The Columbus Dispatch

Laundering of money by Ukrainian in Ohio alleged

- John Caniglia

CLEVELAND — A raid by FBI and IRS agents this week was in search of evidence that Ukrainian oligarch Igor Kolomoisky laundered millions of dollars through Cleveland real estate.

A long-running investigat­ion into Kolomoisky was publicly acknowledg­ed for the first time when agents searched the offices of Optima Management Group in One Cleveland Center downtown. Agents in Miami searched a business there involving the company.

Authoritie­s in Cleveland had told The Plain Dealer and Cleveland.com last year that authoritie­s have been involved in a wide-ranging investigat­ion involving Kolomoisky, whom one analyst called one of Ukraine’s most controvers­ial figures.

Kolomoisky is a principal of the Privat Group, a large Ukrainian business. Principals of the company are also part of Optima. In a lawsuit filed last year in Delaware, Kolomoisky was accused of laundering hundreds of millions of dollars through real estate holdings in the United States, including in Cleveland.

FBI agent Vicki Anderson and IRS agent Craig Casserly declined to discuss the case.

Kolomoisky’s attorney Michael Sullivan declined to discuss the raids.

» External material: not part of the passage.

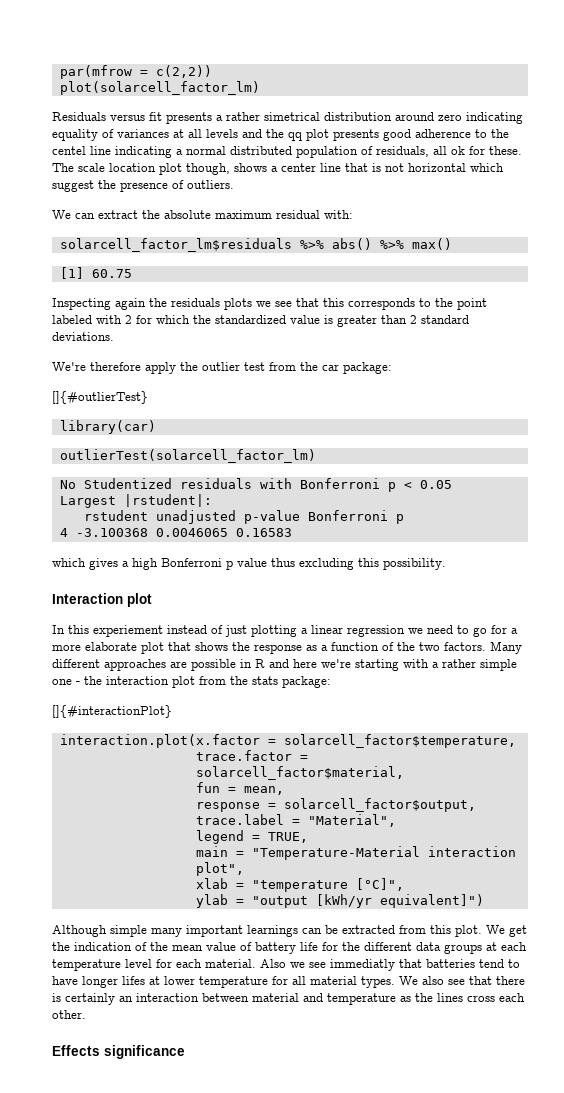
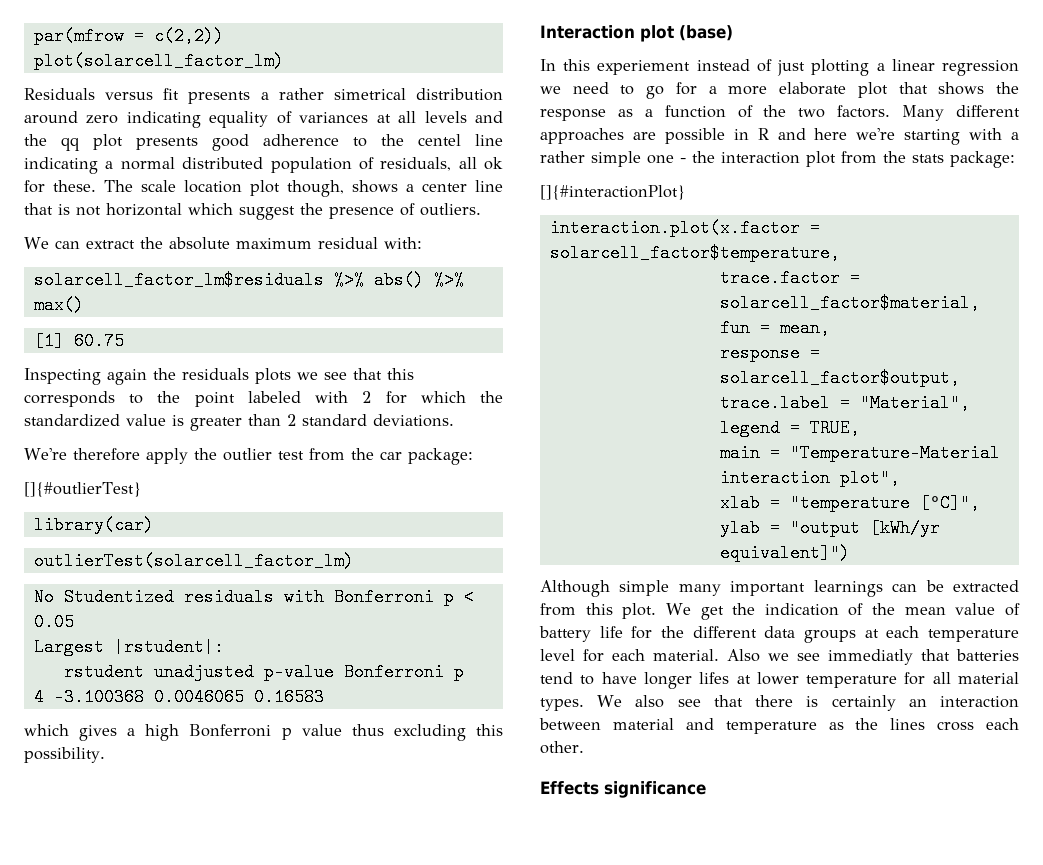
(152, 600) none -> [679,25,733,41] (base)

Last year, Kolomoisky refused to set up a meeting with President Trump’s ally, Rudy Giuliani, and Ukrainian President Volodymyr Zelensky in an attempt to find political dirt on Democratic presidenti­al candidate Joe Biden.

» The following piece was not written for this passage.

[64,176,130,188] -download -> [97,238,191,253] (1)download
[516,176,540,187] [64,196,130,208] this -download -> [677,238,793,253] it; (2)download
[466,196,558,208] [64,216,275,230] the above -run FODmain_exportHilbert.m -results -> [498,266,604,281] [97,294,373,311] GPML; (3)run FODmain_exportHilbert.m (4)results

Joel Samuels, a law professor at the University of South Carolina who has focused on internatio­nal law, said the FBI and IRS investigat­ion underscore­s the aggressive approach that federal authoritie­s have taken involving examinatio­ns into possible money laundering.

“The government has been far more vigilant in going after funds than it was 20 years ago, from the former Soviet Union and other countries around the world,” Samuels said.